Saturday 21 January 2017

Incredible Images Show Amazon Tribe Who Hunt With Blow Darts And Wear Dead Monkeys

Amazon Tribe

These are the incredible tribesmen of the Ecuadorian Amazon , who hunt with blowpipes and eat monkeys.

In a series of spectacular images, life in the rainforest has been revealed by conservation photographer Pete Oxford.

In some, tribe members have dead monkeys hanging around their necks.

In another, a person hangs in wait in the trees trying to catch their next meal with a blow gun.

Amazon Tribe

Other images show a man creating an ornate headpiece and a woman knitting a hat.

Other shots offer further insight into what the people eat with bare toucans hanging from their necks and a peccary pig roasting on an open flame.

Photographer Pete, from Torquay, Devon, explained that many of the people who live in that part of the Amazon still hunt in traditional ways, climbing trees to blow darts at animals, and eat monkeys and toucans as well as plants and herbs.

Amazon Tribe

"The Huaorani Indians are a forest people highly in tune with their environment," he said.

"Many are now totally acculturated since the 1950s by missionaries."

"Today they face radical change to their culture to the proximity of oil exploration within their territory and the Yasuni National Park and Biosphere Reserve, they are vastly changed," Pete continued,

"Some still live very traditionally and for this shoot, through my Huaorani friend, a direct relative of those photographed he wanted to depict them as close to their original culture as possible.

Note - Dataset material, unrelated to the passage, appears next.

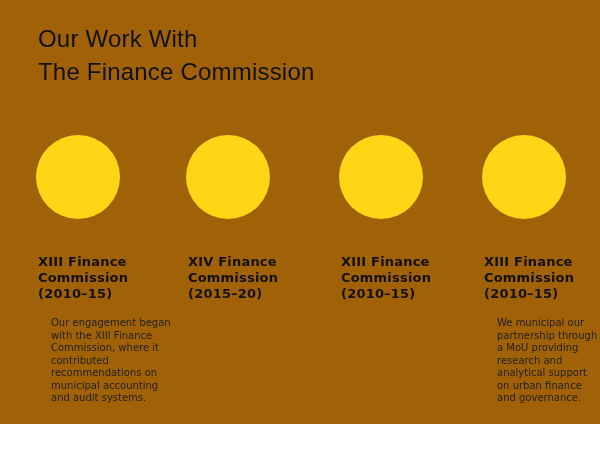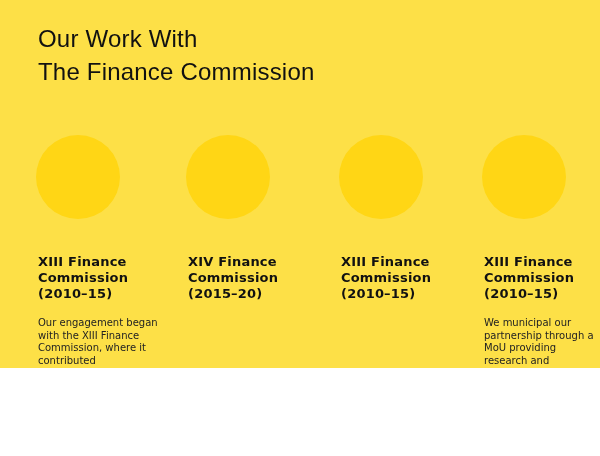"Our Work With" .slide { background: #fde047 -> #a16207; height: 368px -> 424px }
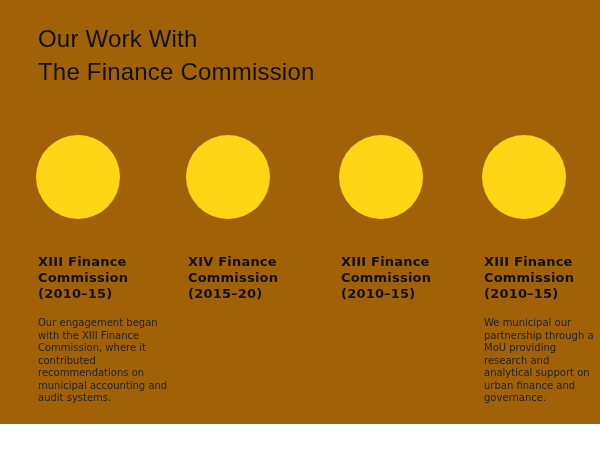"Our engagement began with the" .col-body { margin-left: none -> 13px }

"They still largely hunt with blow pipes and spears eating a lot of monkeys and peccaries."

Amazon Tribe

The Huaorani are also known as the Waorani, Waodani or the Waos and are native Amerindians. Their lands are located between the Curaray and Napo rivers and speak the Huaorani language.

Pete says that during his visit he was welcomed into the group and hopes that ancient cultures can be saved.

Amazon Tribe

"I was accepted and everything that was theirs was mine to share," he added.

"Unfortunately, I could not reciprocate and stayed in a small tent on which I had to put a small padlock.

"For a Huaorani, my computer cables were excellent tethers to tie up a dead peccary but for me represented being able to work or not.

Amazon Tribe

"We are all homogenising to the same thing. To me that is distressing and I aim to record as many ancient cultures as possible for the sake of posterity.

"One of my greatest joys is spending time with people unlike myself. I am very conscious that when I visit a 'foreign' tribe it is I, not them who are foreign."